(Version difference data)
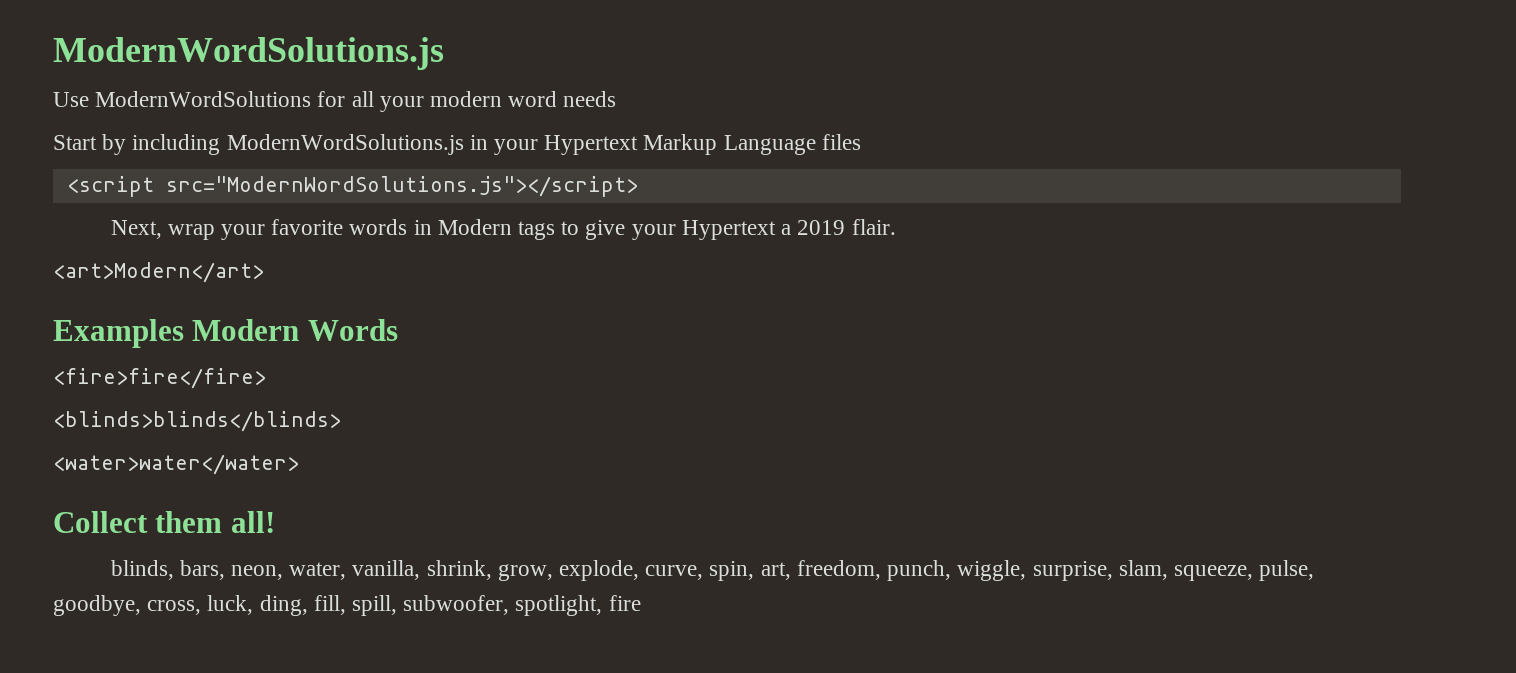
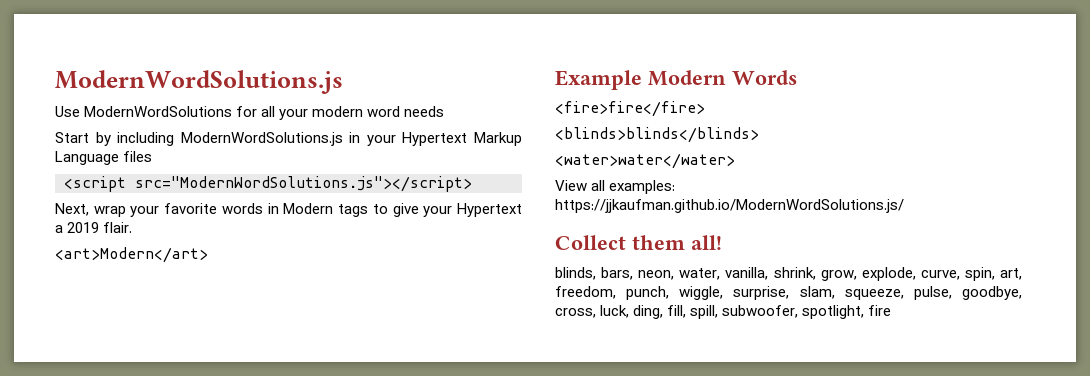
[53,319,184,348] Examples -> [555,70,642,90] Example
(299, 464) none -> [555,180,676,194] [555,199,904,213] // View all examples: https://jjkaufman.github.io/ModernWordSolutions.js/

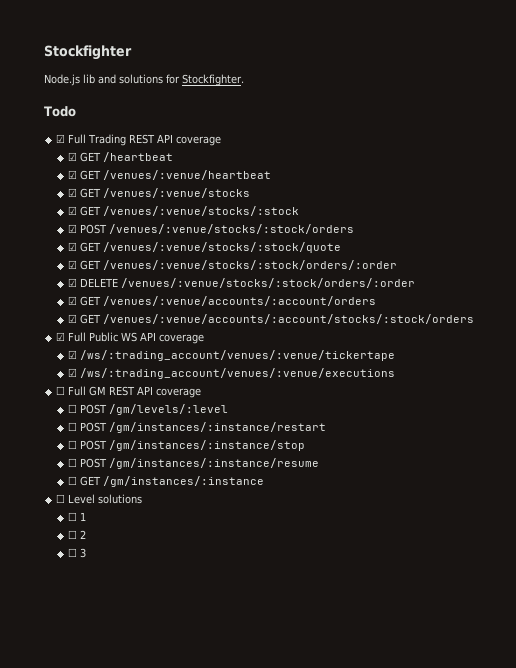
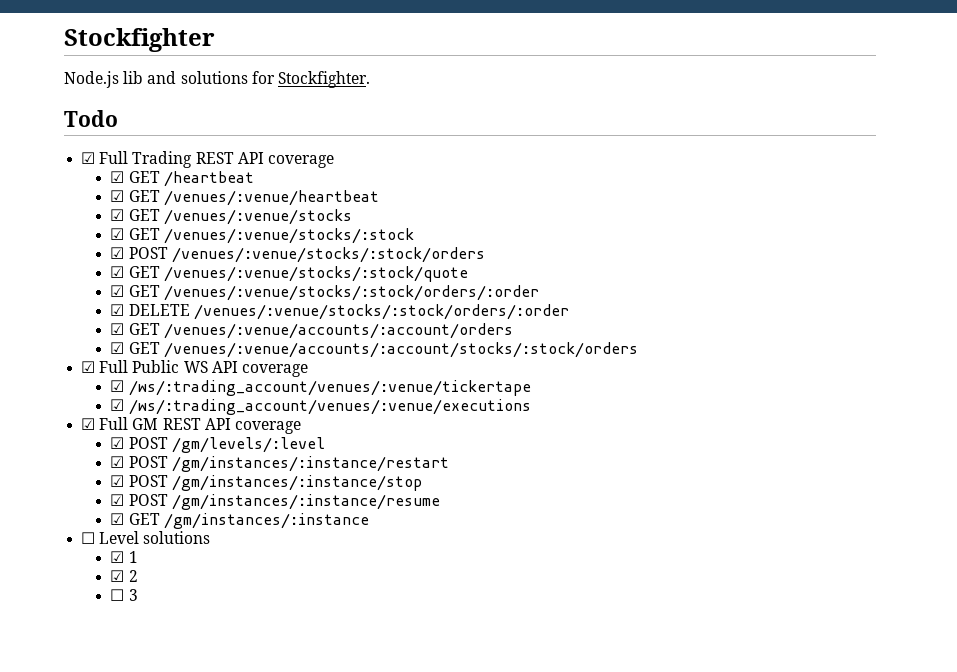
[56,386,66,395] ☐ -> [81,418,96,430] ☑
[68,404,78,413] ☐ -> [110,437,125,449] ☑
[68,422,78,431] ☐ -> [110,456,125,468] ☑
[68,440,78,449] ☐ -> [110,475,125,487] ☑
[68,458,78,467] ☐ -> [110,494,125,506] ☑
[68,476,78,485] ☐ -> [110,513,125,525] ☑
[68,512,78,521] ☐ -> [110,551,125,563] ☑
[68,530,78,539] ☐ -> [110,570,125,582] ☑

## Work task:
Starting from the line that contains "[68,476,78,485] ☐ -> [110,513,125,525] ☑", reproduce each line of the data exactly through the last one.

## Response to the exercise:
[68,476,78,485] ☐ -> [110,513,125,525] ☑
[68,512,78,521] ☐ -> [110,551,125,563] ☑
[68,530,78,539] ☐ -> [110,570,125,582] ☑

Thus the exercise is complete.